Problem details: Write out every record below exactly as it stands, leaving the pictures out.

Dataset records:
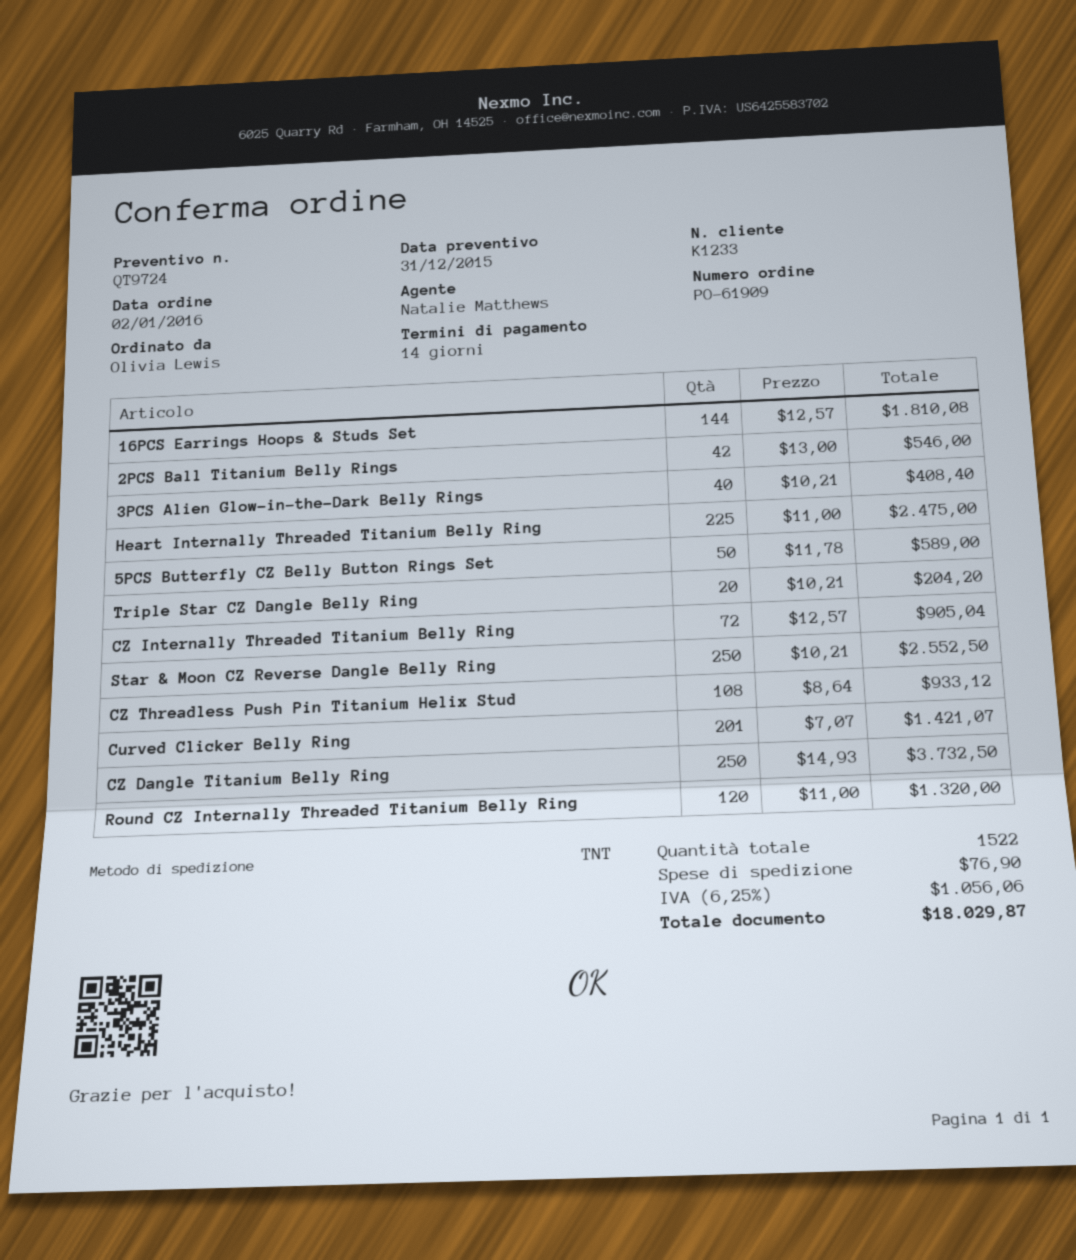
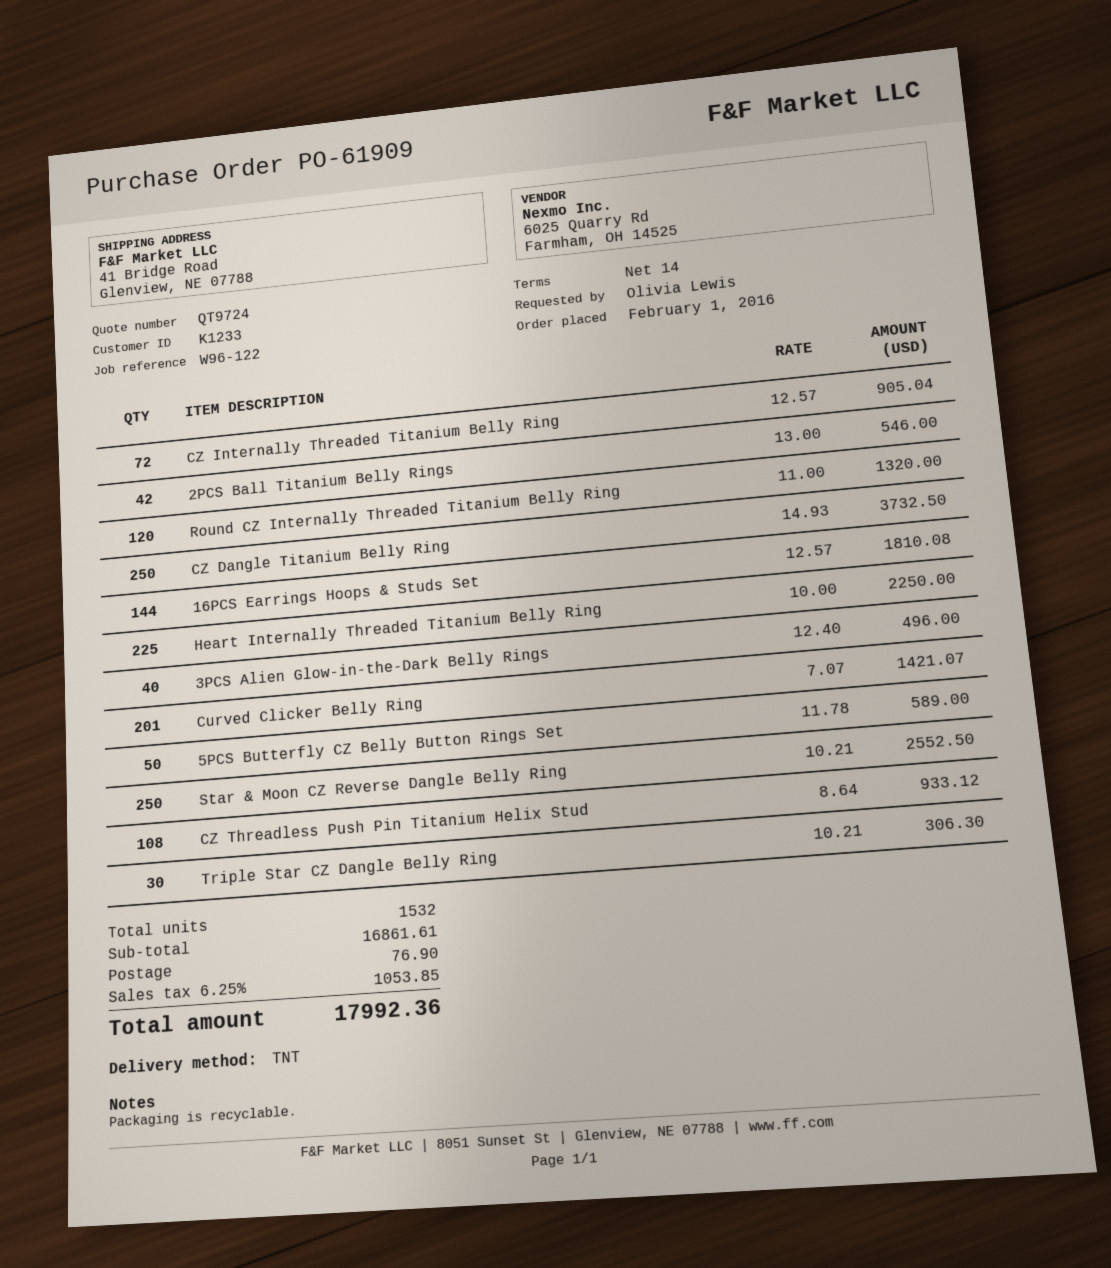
order date: 2016-01-02 -> 2016-02-01
3PCS Alien Glow-in-the-Dark Belly Rings: 40 x 10.21 = 408.40 -> 40 x 12.40 = 496.00
Heart Internally Threaded Titanium Belly Ring: 225 x 11.00 = 2475.00 -> 225 x 10.00 = 2250.00
Triple Star CZ Dangle Belly Ring: 20 x 10.21 = 204.20 -> 30 x 10.21 = 306.30
total quantity: 1522 -> 1532
tax: 6.25% = 1056.06 -> 6.25% = 1053.85
total: 18029.87 -> 17992.36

Task solution:
order date: 2016-01-02 -> 2016-02-01
3PCS Alien Glow-in-the-Dark Belly Rings: 40 x 10.21 = 408.40 -> 40 x 12.40 = 496.00
Heart Internally Threaded Titanium Belly Ring: 225 x 11.00 = 2475.00 -> 225 x 10.00 = 2250.00
Triple Star CZ Dangle Belly Ring: 20 x 10.21 = 204.20 -> 30 x 10.21 = 306.30
total quantity: 1522 -> 1532
tax: 6.25% = 1056.06 -> 6.25% = 1053.85
total: 18029.87 -> 17992.36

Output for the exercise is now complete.